Their ballads which follow the themes of loss, alienation and rejection have struck a cord within millions around the planet – especially the tradesmen of Australia.

“The Fooeys” as our hi-vis wearing brothers and sisters call them, have been a mainstay on the radios of construction and building sites around the nation for a generation.
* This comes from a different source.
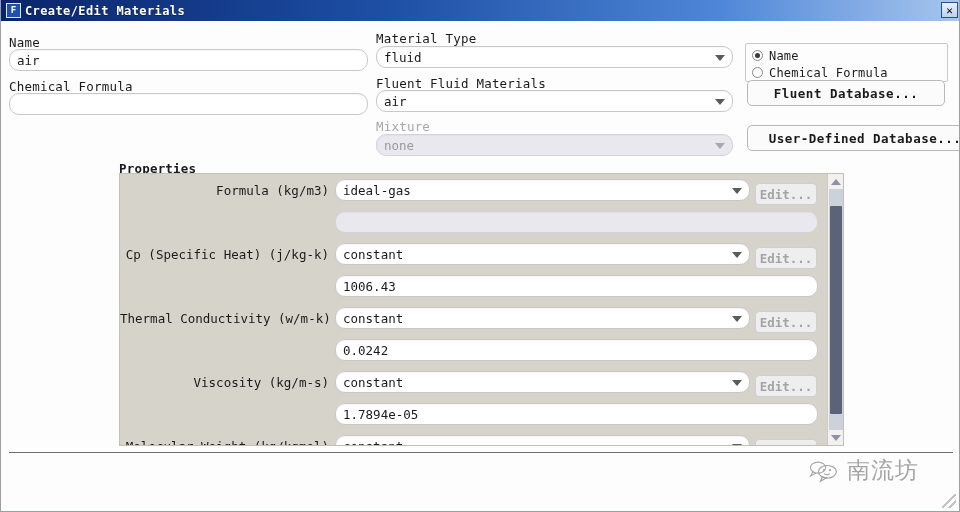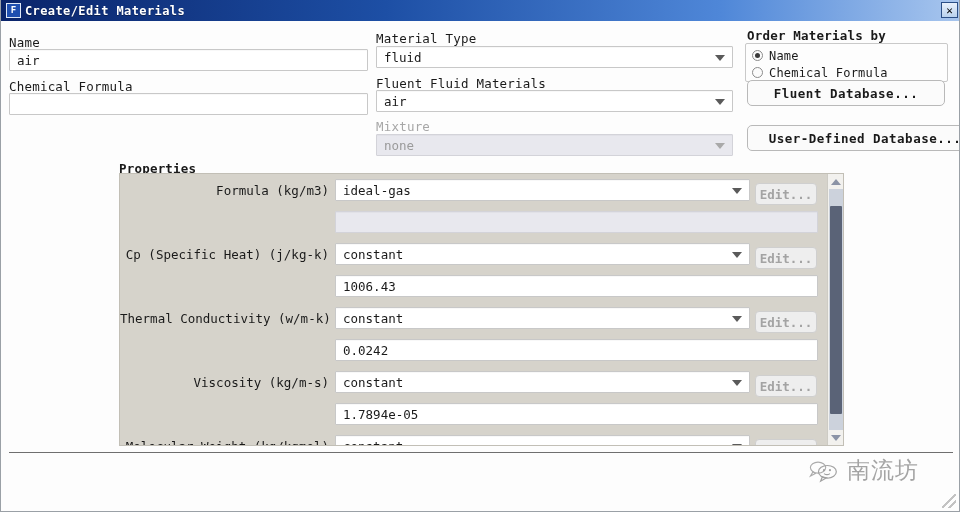"Order Materials by" div.lbl { html: <div>Order Materials by</div> -> none }
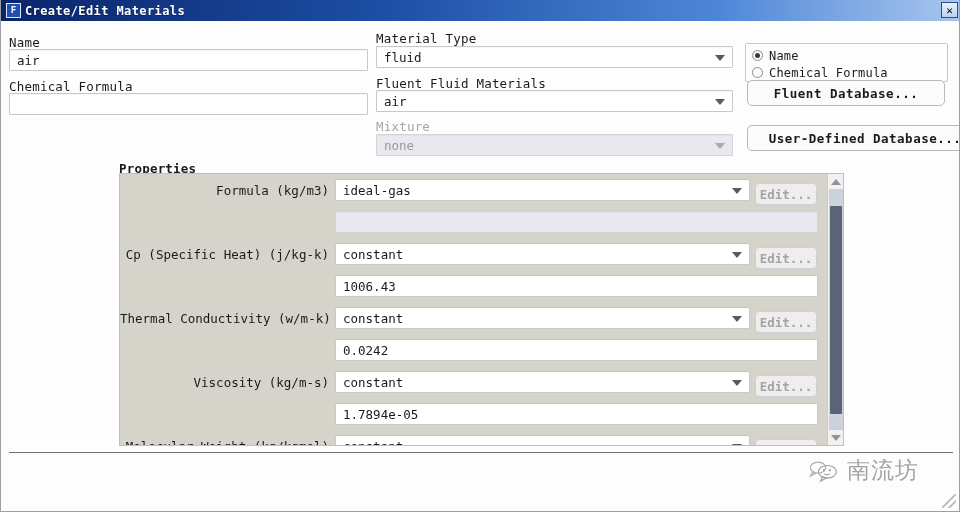"air" .field { border-radius: 1px -> 10px }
Even much so that an iPod filled with The Fooey’s music was on the top of the list of survival gear passed to the trapped Beaconsfield miners back in 2006.

Dave Grohl’s heartfelt lyrics and booming grungy vocals provide a stable platform for the rocking power chords and Bonham-esque drumming – all of which have brought steely-eyed tradies to tears.
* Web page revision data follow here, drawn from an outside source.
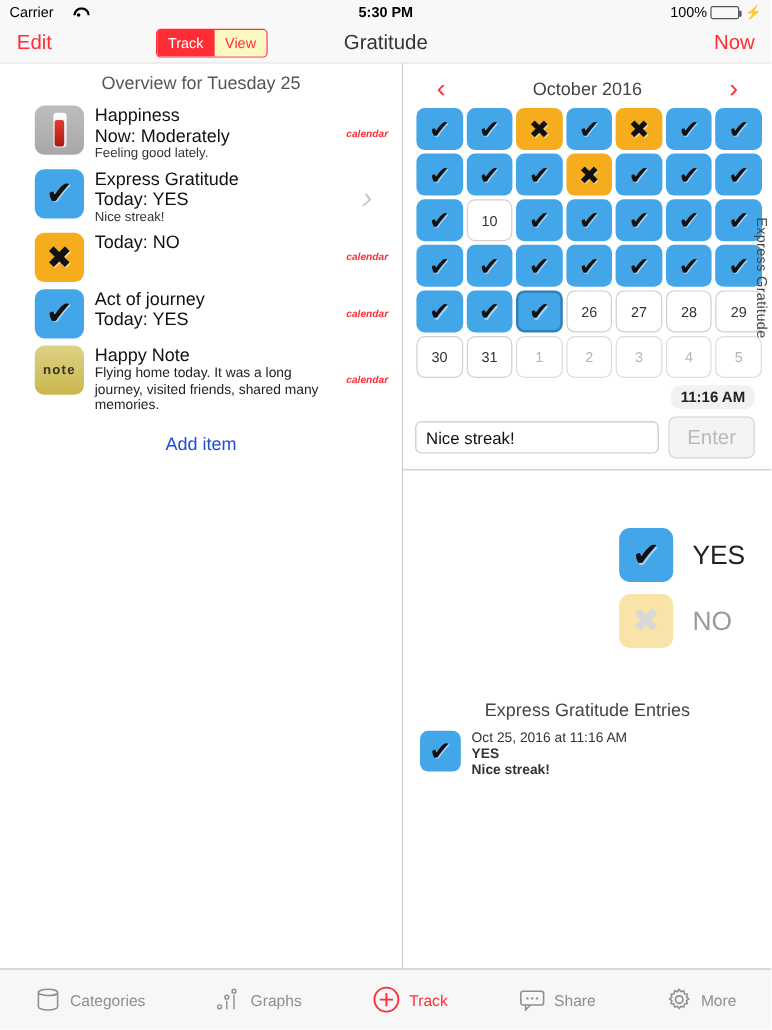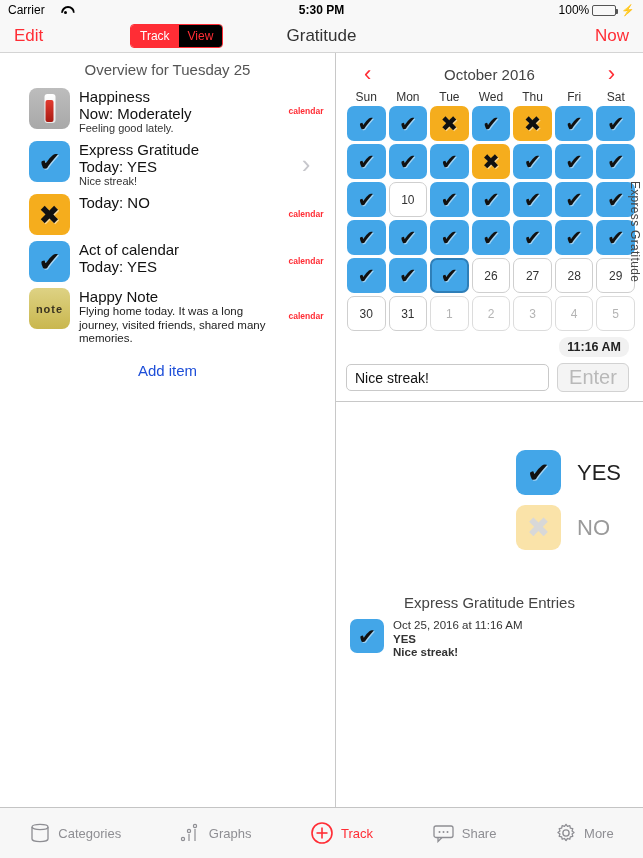"View" .seg { background: #000000 -> #fef9c3 }
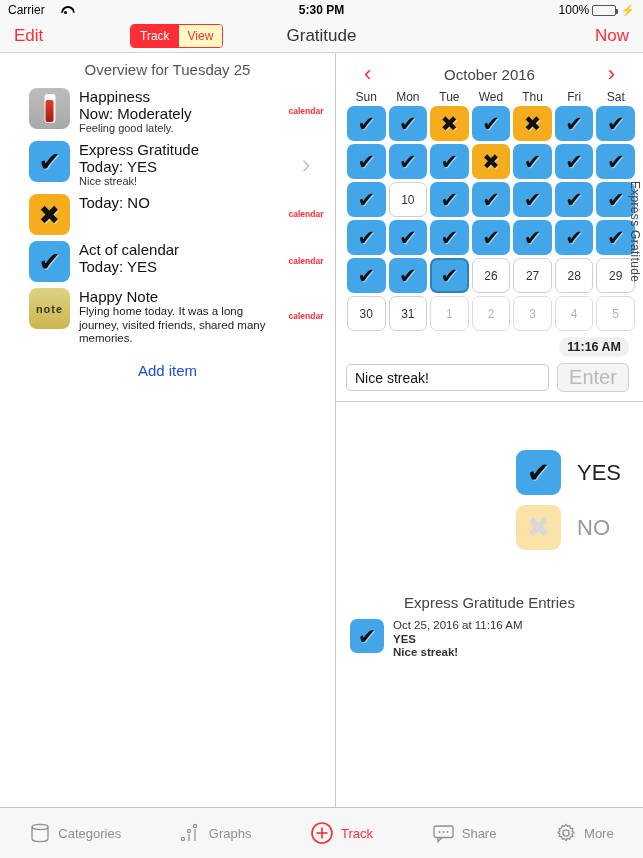"Sun" div.cal-dow { html: <div> <div>Sun</div> <div>Mon</div> <div>Tue</div> <div>Wed</div> <div>Thu</div> <div>Fri</div> <div>Sat</div> </div> -> none }
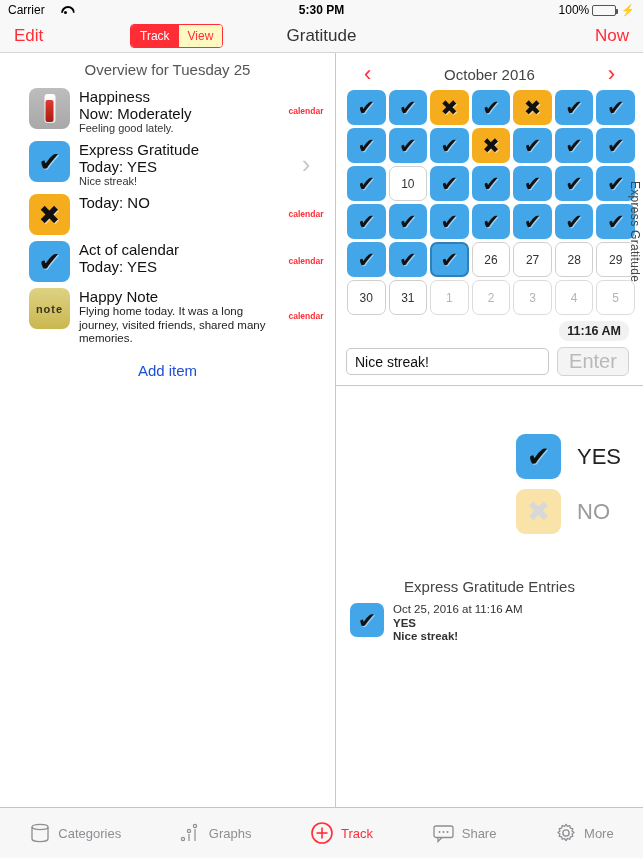"calendar" .item-right { font-style: none -> italic }
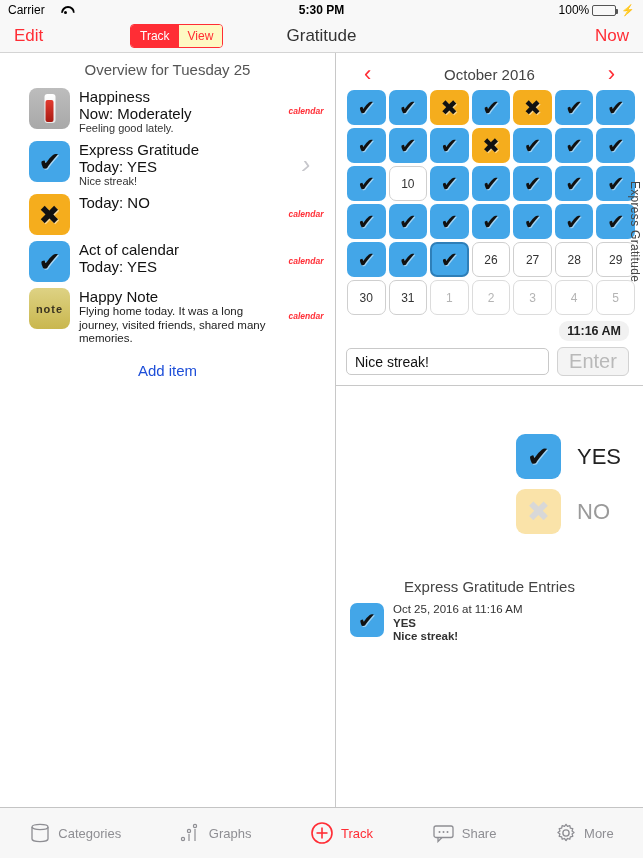"Act of calendar" div.item-title { text: calendar -> journey }
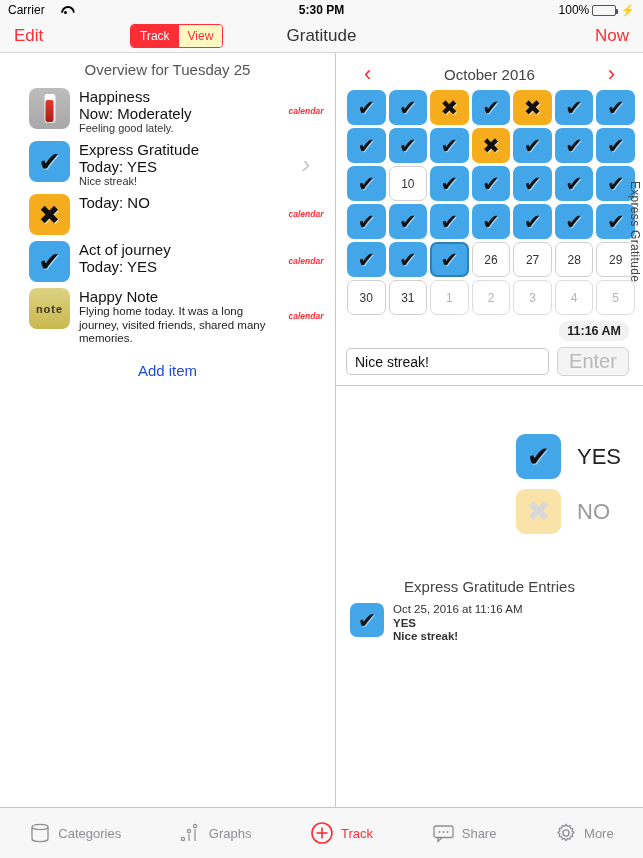"Enter" .enter-btn { font-size: 20px -> 17px; height: 29px -> 35px }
The main purveyors of The Fooey’s music in Australia are the iconic Triple M network, which has had its finger on the pulse of the tradie and rugby league audience for years. So today, in partnership with Triple M Sydney, we’ve put together a list of Fooey tracks that are guaranteed to make even the most unionised worker break down and cry.

5. Learn to Fly

19-year-old second-year plumbing apprentice Scott Daniels says he wishes he was born earlier so he could’ve grown up listening to the Foo Fighters.
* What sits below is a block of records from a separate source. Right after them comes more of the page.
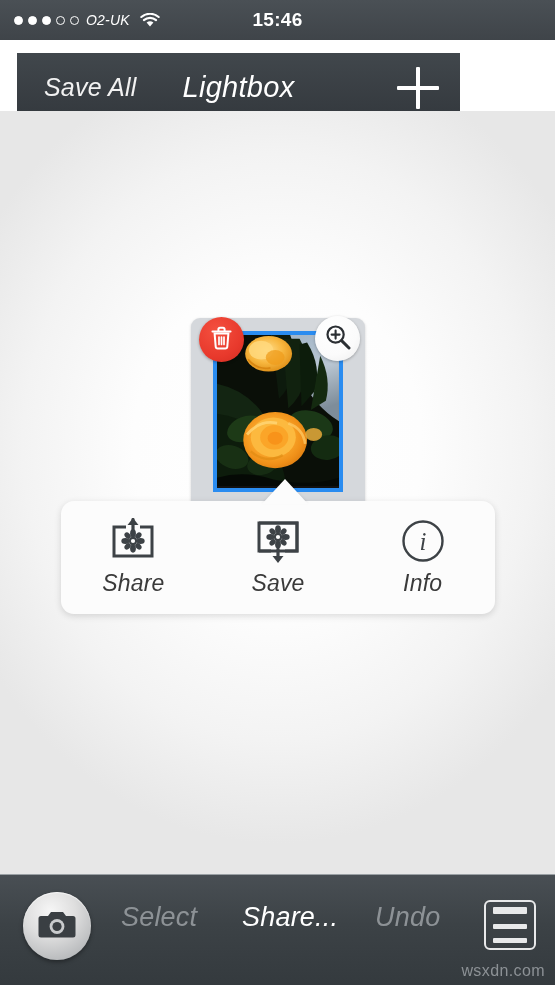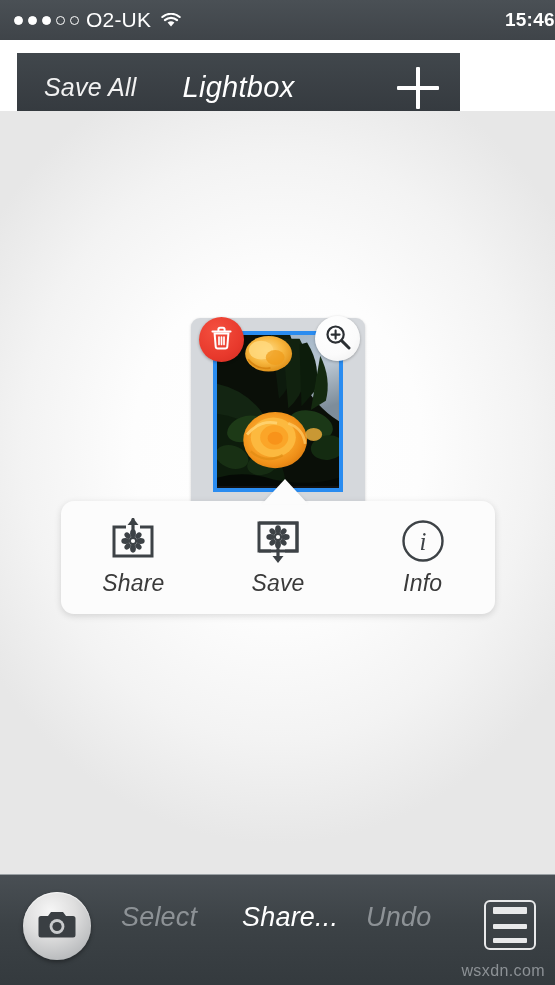"O2-UK" .carrier { font-size: 21px -> 14px; font-style: none -> italic }
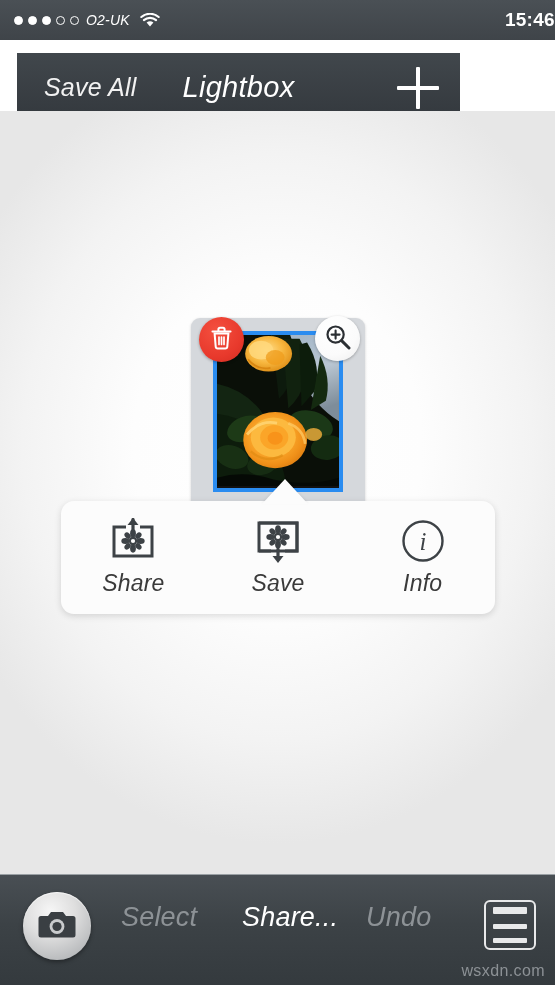"15:46" .sb-center { justify-content: flex-end -> center }
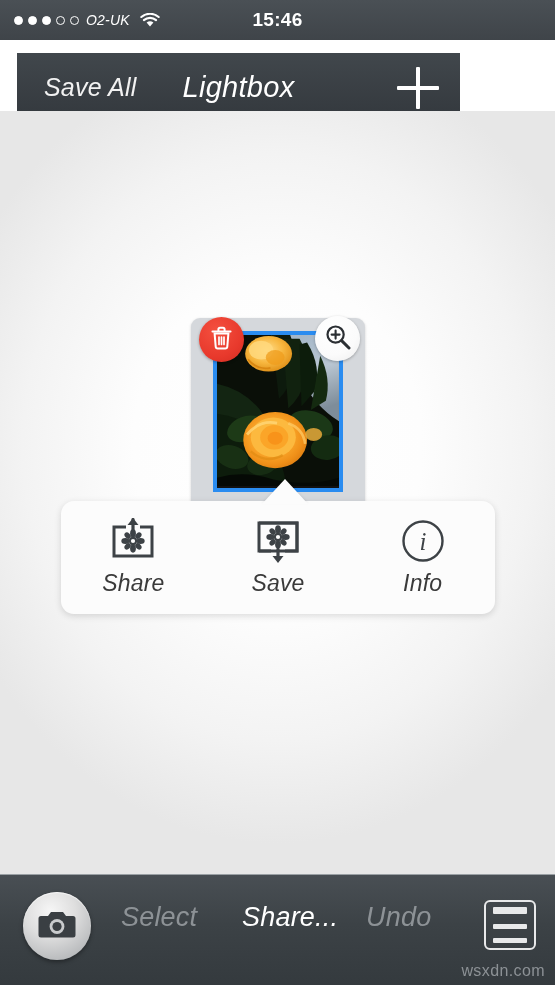"Undo" .tool-undo { left: 366px -> 375px }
He also said that the music today is so washed out and homogenous that it’s hard to feel a connection.

“Learn to Fly speaks to me in so many different ways,”

“It’s kind of a biography of me when you think about it. The song is about finding salvation, which I needed to when I dropped out of school a few years ago. I was so lost, stumbling in the dark. Then I found the Fooeys,”

“The Fooeys saved me. I was over at my mates place one-night smoking cones when I first heard Learn to Fly. He got up to change the song, but I asked him to leave it. It changed my life. So every time I hear it, it makes me back to the grotty old couch in Waterloo.”

Learn to Fly is definitely one of the Foo Fighters’ most emotional songs as it deals with many themes that people feel uncomfortable to talk about. Many tradies we spoke to feel the same way.

4. All My Life


Michael Paynter first heard All My Life back in 2002. He felt an instant connection to its angry lyrics and driving rock riff. He felt pissed off at the world. His ute was in the workshop, it needed a new transmission. A five-thousand-dollar expense he couldn’t afford. His wife wasn’t speaking to him, she was staying at her sisters. He was a bit too ambitious with his tax deductions from the year before and the ATO was auditing him.

“It was a rough patch,” said the 41-year-old builder.

“Man, I was so fucking angry back then. All My Life was the soundtrack to my life. I used to sit on the bus with all my tools with the headphones in – that song on repeat. I just wanted to scream,”

“But that was a long time ago. I’m happy now. Me and the missus got back together later that week and I got my old ute back from the mechanic. My brother and I drove the thing down to Minto and torched the cunt to get the insurance. Everything worked out… but that was a tough week.”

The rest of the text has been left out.